There has been an uproar about this national treasure in recent years. In 2013, C&H Hog Farms, a concentrated animal feeding operation (CAFO), began operating in the small Newton County town of Mount Judea, which is in the river’s watershed. Because water and nutrients that seep into the watershed’s groundwater might eventually make their way to the river, many fear that the farm’s waste could cause damage to the stream. C&H and the river’s watershed are also situated on karst topography—a landscape sitting atop eroded limestone riddled with fractures, fissures, sinkholes, caverns and other voids—and some say this is cause for even greater worry. Concerns continue to arise, as the river was included in American Rivers’ 2017 America’s Most Endangered Rivers list due to the possible threat of pollution. The report was accompanied by photos of an unprecedented algal bloom.

Others say there’s no reason for such concern. The American Rivers’ list was published just four months after the farm’s co-owner Jason Henson was awarded the Stanley E. Reed Leadership Award from the Arkansas Farm Bureau Federation. Arkansas Farm Bureau also recognizes Henson and the farm’s other co-owners—Henson’s cousins Philip and Richard Campbell—for their environmental concern regarding the river and the farming techniques they use to keep it sacred and safe. The farmers are known for their cooperation with the Big Creek Research and Extension Team, which was put in place by former Arkansas Gov. Mike Beebe and monitors the farm and its effects on the river and watershed. With multiple scientists and teams studying the issue, a lofty question is posed: Is the Buffalo National River really at risk?

Gordon Watkins has lived near the Buffalo National River since 1977, and he regularly recreates on the water.

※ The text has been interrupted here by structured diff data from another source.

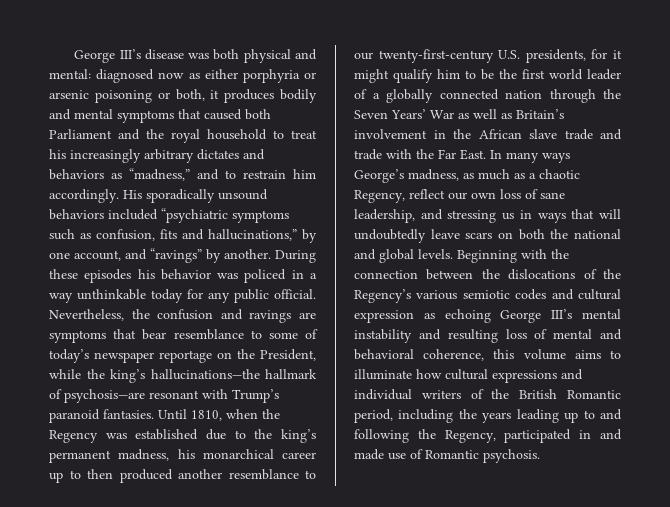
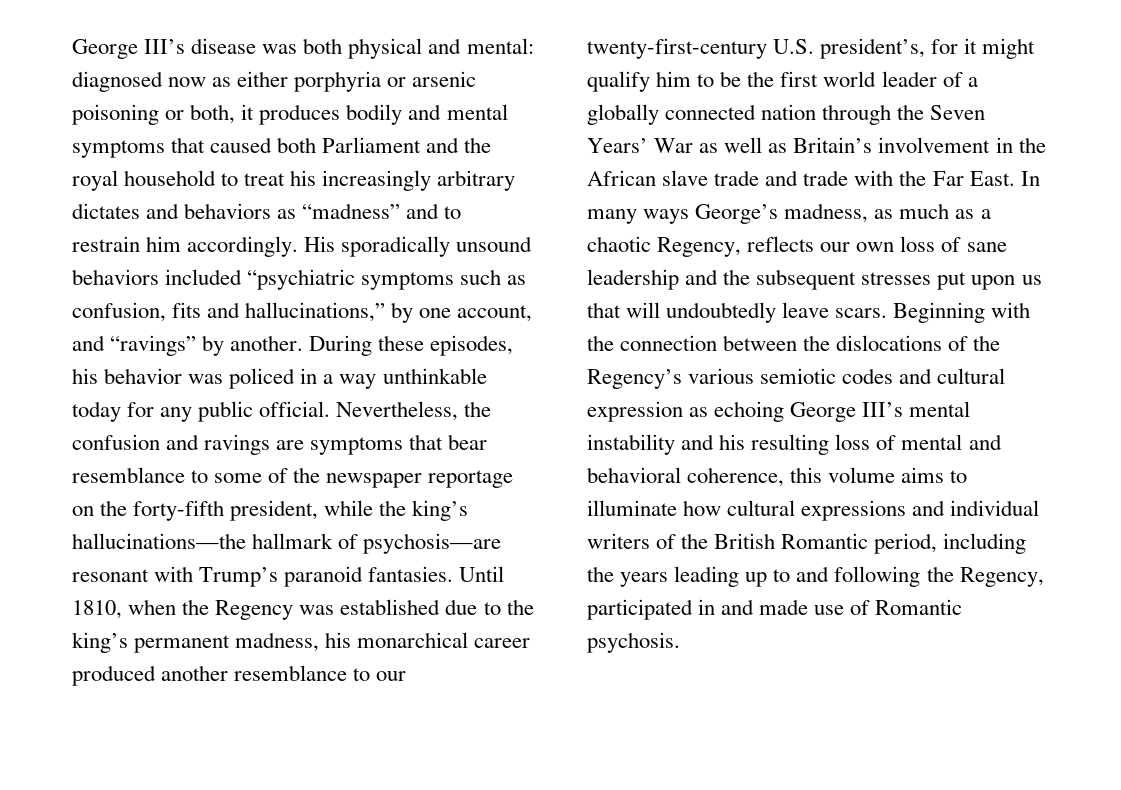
- George III’s disease was both physical and mental: diagnosed now as either porphyria or arsenic poisoning or both, it produces bodily and mental symptoms that caused both Parliament and the royal household to treat his increasingly arbitrary dictates and behaviors as “madness,” and to restrain him accordingly.
+ George III’s disease was both physical and mental: diagnosed now as either porphyria or arsenic poisoning or both, it produces bodily and mental symptoms that caused both Parliament and the royal household to treat his increasingly arbitrary dictates and behaviors as “madness” and to restrain him accordingly.
- During these episodes his behavior was policed in a way unthinkable today for any public official.
+ During these episodes, his behavior was policed in a way unthinkable today for any public official.
- Nevertheless, the confusion and ravings are symptoms that bear resemblance to some of today’s newspaper reportage on the President, while the king’s hallucinations—the hallmark of psychosis—are resonant with Trump’s paranoid fantasies.
+ Nevertheless, the confusion and ravings are symptoms that bear resemblance to some of the newspaper reportage on the forty-fifth president, while the king’s hallucinations—the hallmark of psychosis—are resonant with Trump’s paranoid fantasies.
- Until 1810, when the Regency was established due to the king’s permanent madness, his monarchical career up to then produced another resemblance to our twenty-first-century U.S. presidents, for it might qualify him to be the first world leader of a globally connected nation through the Seven Years’ War as well as Britain’s involvement in the African slave trade and trade with the Far East.
+ Until 1810, when the Regency was established due to the king’s permanent madness, his monarchical career produced another resemblance to our twenty-first-century U.S. president’s, for it might qualify him to be the first world leader of a globally connected nation through the Seven Years’ War as well as Britain’s involvement in the African slave trade and trade with the Far East.
- In many ways George’s madness, as much as a chaotic Regency, reflect our own loss of sane leadership, and stressing us in ways that will undoubtedly leave scars on both the national and global levels.
+ In many ways George’s madness, as much as a chaotic Regency, reflects our own loss of sane leadership and the subsequent stresses put upon us that will undoubtedly leave scars.
- Beginning with the connection between the dislocations of the Regency’s various semiotic codes and cultural expression as echoing George III’s mental instability and resulting loss of mental and behavioral coherence, this volume aims to illuminate how cultural expressions and individual writers of the British Romantic period, including the years leading up to and following the Regency, participated in and made use of Romantic psychosis.
+ Beginning with the connection between the dislocations of the Regency’s various semiotic codes and cultural expression as echoing George III’s mental instability and his resulting loss of mental and behavioral coherence, this volume aims to illuminate how cultural expressions and individual writers of the British Romantic period, including the years leading up to and following the Regency, participated in and made use of Romantic psychosis.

He leads the Buffalo River Watershed Alliance that aims to protect the river and watershed. Photo courtesy Gordon Watkins.

The People’s Passion

Newton County resident Gordon Watkins wears a weathered blue hat that reads “My Blue Heaven” in embroidered letters. This is the name of the rental cabin he owns on the Little Buffalo River, one of the Buffalo National River’s tributaries, and this cabin sits directly across the river from his home. “I’m often river-bound,” Watkins says, his salt-and-pepper speckled hair peeking out from the sides of his cap. “We have to canoe to get out sometimes. We’d canoe our kids out to the school bus at times when they were still in school.” Watkins originally moved to the area in 1977, purchasing land on which he would start an organic farm and later his rental property. “Around here, you’ve got to do alittle bit of everything to make a living,” he says.

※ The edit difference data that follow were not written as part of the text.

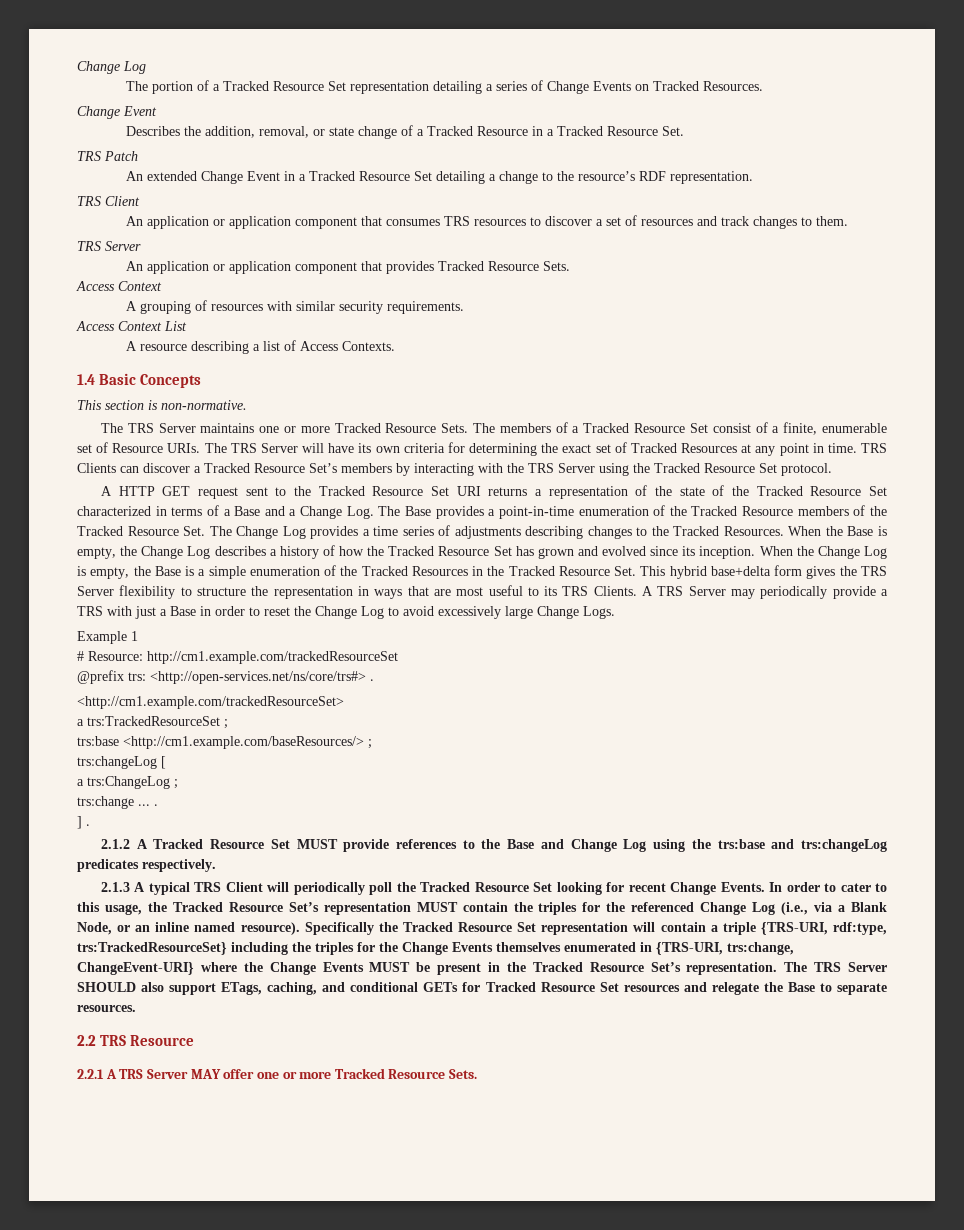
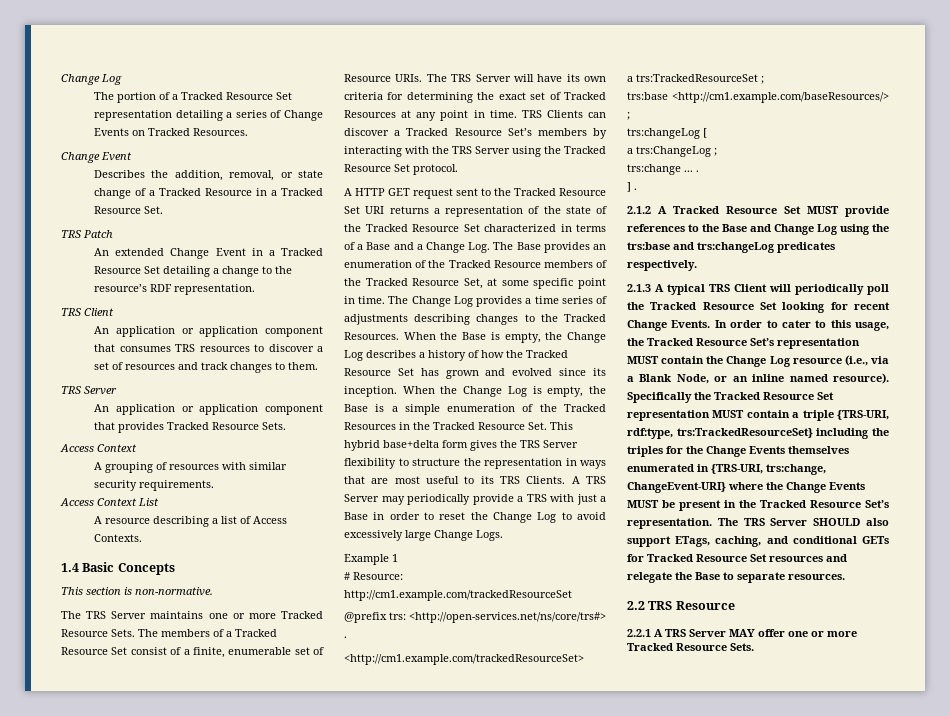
- A HTTP GET request sent to the Tracked Resource Set URI returns a representation of the state of the Tracked Resource Set characterized in terms of a Base and a Change Log. The Base provides a point-in-time enumeration of the Tracked Resource members of the Tracked Resource Set. The Change Log provides a time series of adjustments describing changes to the Tracked Resources.
+ A HTTP GET request sent to the Tracked Resource Set URI returns a representation of the state of the Tracked Resource Set characterized in terms of a Base and a Change Log. The Base provides an enumeration of the Tracked Resource members of the Tracked Resource Set, at some specific point in time. The Change Log provides a time series of adjustments describing changes to the Tracked Resources.
- In order to cater to this usage, the Tracked Resource Set’s representation MUST contain the triples for the referenced Change Log (i.e., via a Blank Node, or an inline named resource).
+ In order to cater to this usage, the Tracked Resource Set’s representation MUST contain the Change Log resource (i.e., via a Blank Node, or an inline named resource).
- Specifically the Tracked Resource Set representation will contain a triple {TRS-URI, rdf:type, trs:TrackedResourceSet} including the triples for the Change Events themselves enumerated in {TRS-URI, trs:change, ChangeEvent-URI} where the Change Events MUST be present in the Tracked Resource Set’s representation.
+ Specifically the Tracked Resource Set representation MUST contain a triple {TRS-URI, rdf:type, trs:TrackedResourceSet} including the triples for the Change Events themselves enumerated in {TRS-URI, trs:change, ChangeEvent-URI} where the Change Events MUST be present in the Tracked Resource Set’s representation.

The river and its surrounding streams have been a part of Watkins’ life for 40 years. Today, he’s the president of the Buffalo River Watershed Alliance (BRWA), a volunteer, nonprofit organization created in direct response to the approval and opening of C&H Hog Farms near Big Creek, one of the Buffalo National River’s major tributaries. “Since 2013, I’ve probably spent 20 hours a week on stuff related to this,” Watkins says, speaking to his involvement with BRWA. The nonprofit group is one of several environmental organizations that opposes the location of the hog farm, fearing that its estimated 2.5 million gallons of liquid waste per year will eventually end up contaminating the river and groundwater. Watkins says BRWA has two primary goals: to see the farm close or relocate to what many might consider a more appropriate area and to make sure that no similar facilities or CAFOs—concentrated animal feeding operations—open within the Buffalo National River watershed.

Watkins first heard of a hog farm coming into the Buffalo National River watershed in late 2012. “They had issued their permit in August 2012 very quietly with no public notice,” Watkins says. “We heard about it in December, I guess—that was the first inkling that we heard. I have full confidence that had there been a public comment period then this thing would never have been located there. There would have been too much of an outcry about it.” Typically these types of permits require more notification, Watkins says. “The county authorities are notified as well as neighboring landowners and newspapers, et cetera,” Watkins says. “But because this was the first of its kind of this type of permit that was issued, the notification requirements all fell through the cracks.”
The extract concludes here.